→ **What to do**:
As an exercise, transcribe the data below in full and exactly, omitting pictures.

→ **Provided data**:
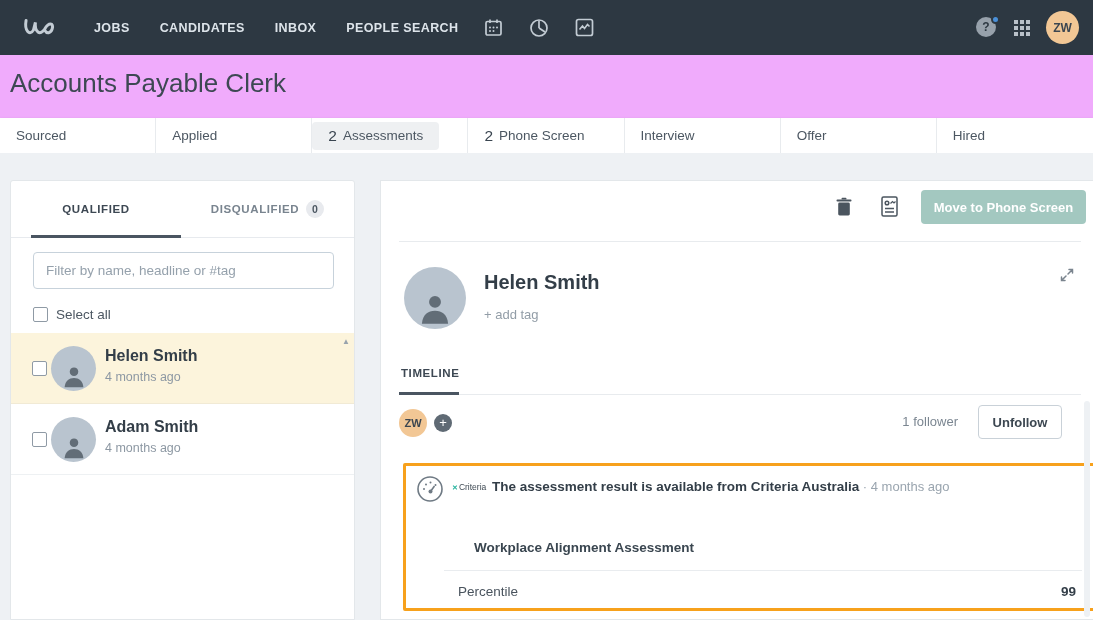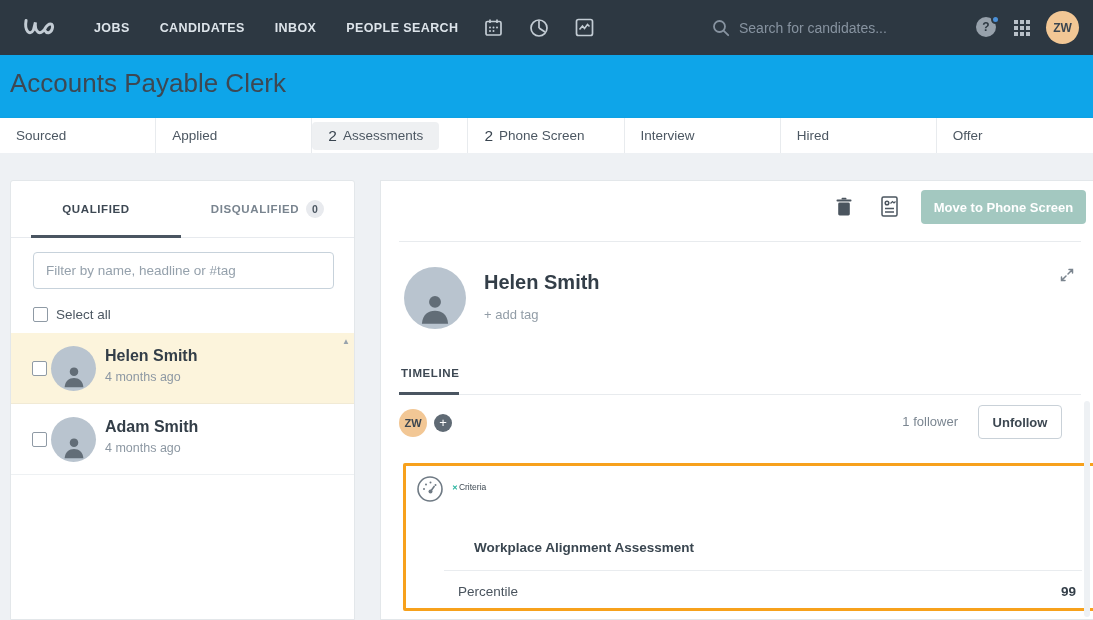--- a/index.html
+++ b/index.html
@@ -4,7 +4,7 @@
 <style>
   * { margin:0; padding:0; box-sizing:border-box; }
   body { background:#eef1f4; font-family:"Liberation Sans", sans-serif; }
-  .screen { position:relative; width:1093px; height:620px; background:#0ea5e9; overflow:hidden; }
+  .screen { position:relative; width:1093px; height:620px; background:#f0abfc; overflow:hidden; }
 
   
   .topnav { position:absolute; top:0; left:0; width:1093px; height:55px; background:#2d3842;

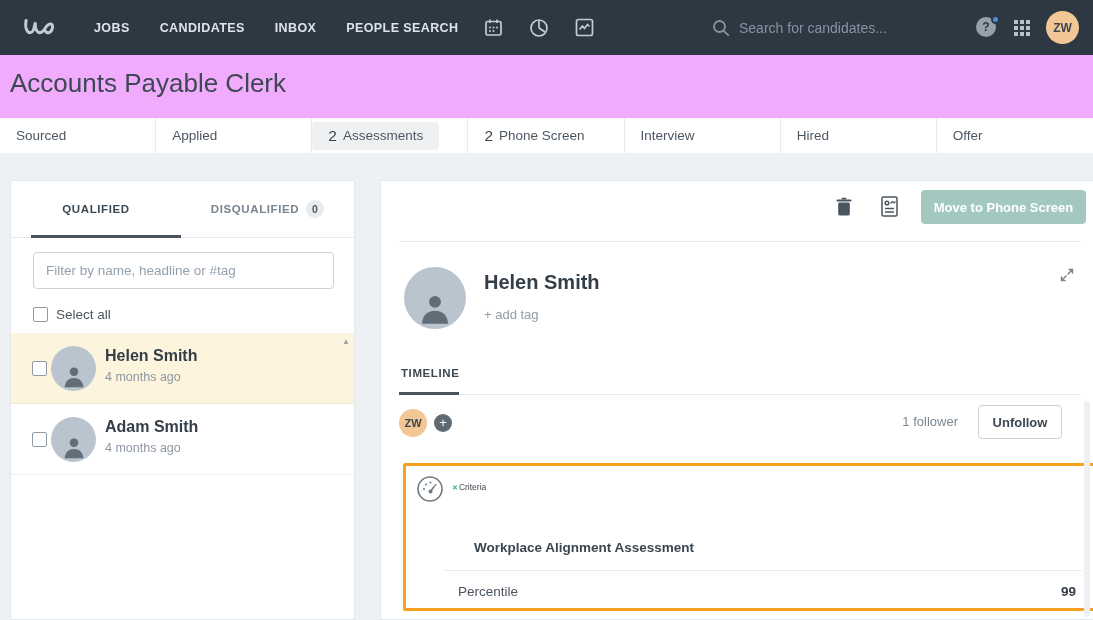--- a/index.html
+++ b/index.html
@@ -151,13 +151,6 @@
         <polyline points="4.5,11.5 7.5,8 9.5,10.5 12.5,6.5 14.5,8.5" fill="none" stroke="#c3ccd4" stroke-width="1.6"></polyline>
       </svg>
     </div>
-    <div class="nav-search">
-      <svg width="18" height="18" viewBox="0 0 18 18">
-        <circle cx="7.5" cy="7.5" r="5.5" fill="none" stroke="#8793a0" stroke-width="1.8"></circle>
-        <line x1="11.8" y1="11.8" x2="16.2" y2="16.2" stroke="#8793a0" stroke-width="1.8" stroke-linecap="round"></line>
-      </svg>
-      <input type="text" placeholder="Search for candidates..." style="">
-    </div>
     <div class="nav-right">
       <div class="help-wrap">
         <div class="help-circle">?</div>

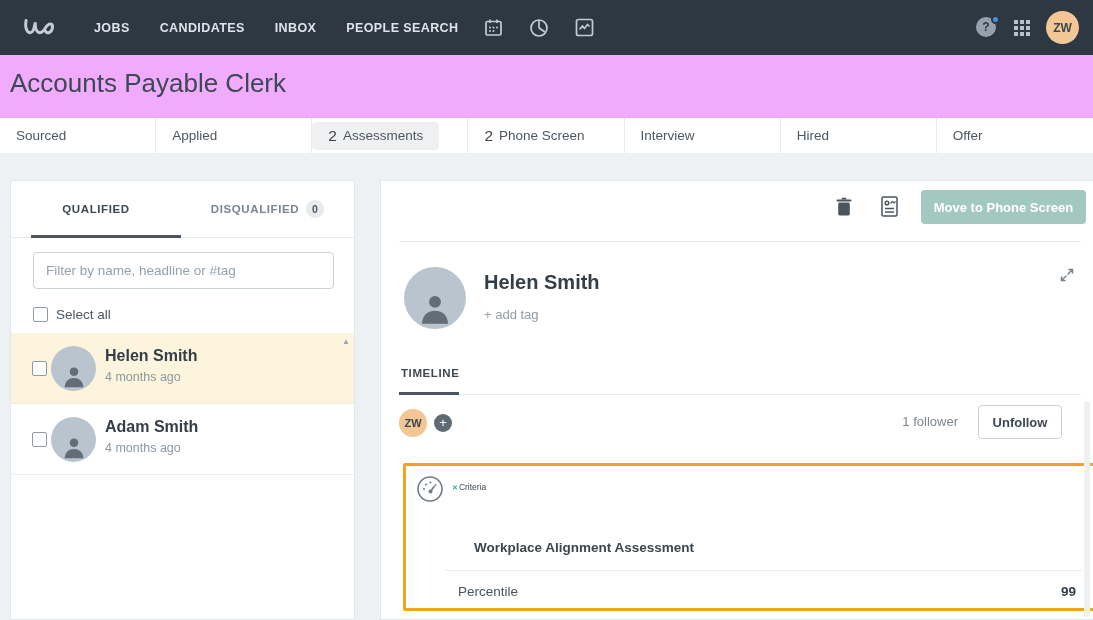--- a/index.html
+++ b/index.html
@@ -207,13 +207,13 @@
     <div class="stage">
         <span class="pill">
 
+      <span class="slabel">Offer</span>
+        </span>
+      </div>
+    <div class="stage">
+        <span class="pill">
+
       <span class="slabel">Hired</span>
-        </span>
-      </div>
-    <div class="stage">
-        <span class="pill">
-
-      <span class="slabel">Offer</span>
         </span>
       </div>
   </div>

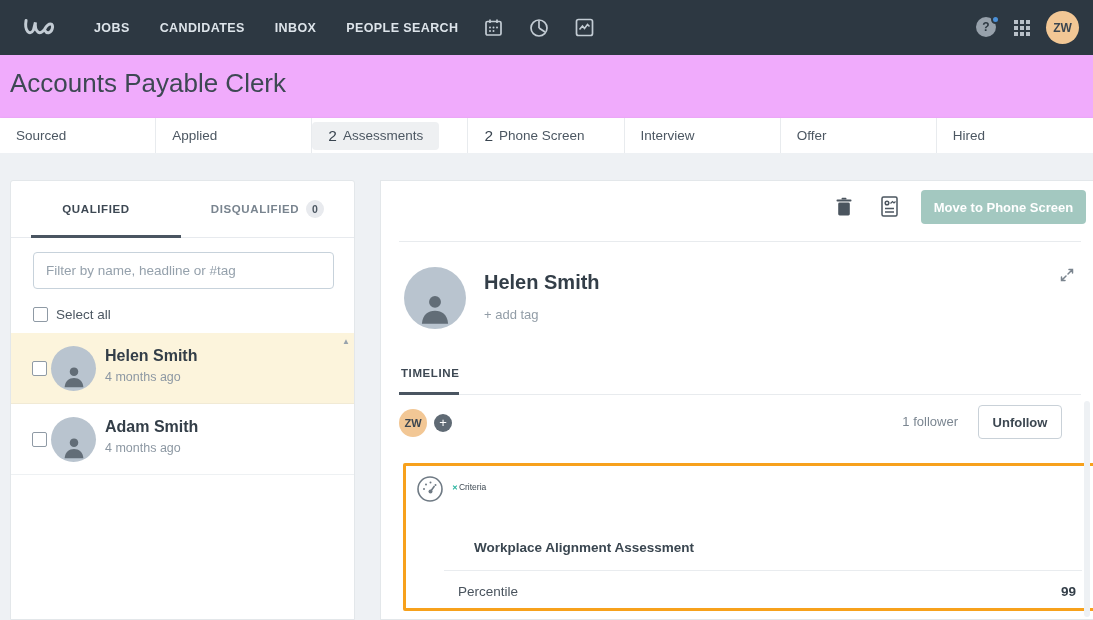--- a/index.html
+++ b/index.html
@@ -314,6 +314,9 @@
         <span class="mark">✕</span>
         <span class="word">Criteria</span>
       </div>
+      <div class="ev-title">
+        <b>The assessment result is available from Criteria Australia</b><span class="meta"> · 4 months ago</span>
+      </div>
       <div class="ev-assessment">Workplace Alignment Assessment</div>
       <div class="ev-hr"></div>
       <div class="ev-metric-label">Percentile</div>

→ **Reply**:
--- a/index.html
+++ b/index.html
@@ -4,7 +4,7 @@
 <style>
   * { margin:0; padding:0; box-sizing:border-box; }
   body { background:#eef1f4; font-family:"Liberation Sans", sans-serif; }
-  .screen { position:relative; width:1093px; height:620px; background:#0ea5e9; overflow:hidden; }
+  .screen { position:relative; width:1093px; height:620px; background:#f0abfc; overflow:hidden; }
 
   
   .topnav { position:absolute; top:0; left:0; width:1093px; height:55px; background:#2d3842;

--- a/index.html
+++ b/index.html
@@ -151,13 +151,6 @@
         <polyline points="4.5,11.5 7.5,8 9.5,10.5 12.5,6.5 14.5,8.5" fill="none" stroke="#c3ccd4" stroke-width="1.6"></polyline>
       </svg>
     </div>
-    <div class="nav-search">
-      <svg width="18" height="18" viewBox="0 0 18 18">
-        <circle cx="7.5" cy="7.5" r="5.5" fill="none" stroke="#8793a0" stroke-width="1.8"></circle>
-        <line x1="11.8" y1="11.8" x2="16.2" y2="16.2" stroke="#8793a0" stroke-width="1.8" stroke-linecap="round"></line>
-      </svg>
-      <input type="text" placeholder="Search for candidates..." style="">
-    </div>
     <div class="nav-right">
       <div class="help-wrap">
         <div class="help-circle">?</div>

--- a/index.html
+++ b/index.html
@@ -207,13 +207,13 @@
     <div class="stage">
         <span class="pill">
 
+      <span class="slabel">Offer</span>
+        </span>
+      </div>
+    <div class="stage">
+        <span class="pill">
+
       <span class="slabel">Hired</span>
-        </span>
-      </div>
-    <div class="stage">
-        <span class="pill">
-
-      <span class="slabel">Offer</span>
         </span>
       </div>
   </div>

--- a/index.html
+++ b/index.html
@@ -314,6 +314,9 @@
         <span class="mark">✕</span>
         <span class="word">Criteria</span>
       </div>
+      <div class="ev-title">
+        <b>The assessment result is available from Criteria Australia</b><span class="meta"> · 4 months ago</span>
+      </div>
       <div class="ev-assessment">Workplace Alignment Assessment</div>
       <div class="ev-hr"></div>
       <div class="ev-metric-label">Percentile</div>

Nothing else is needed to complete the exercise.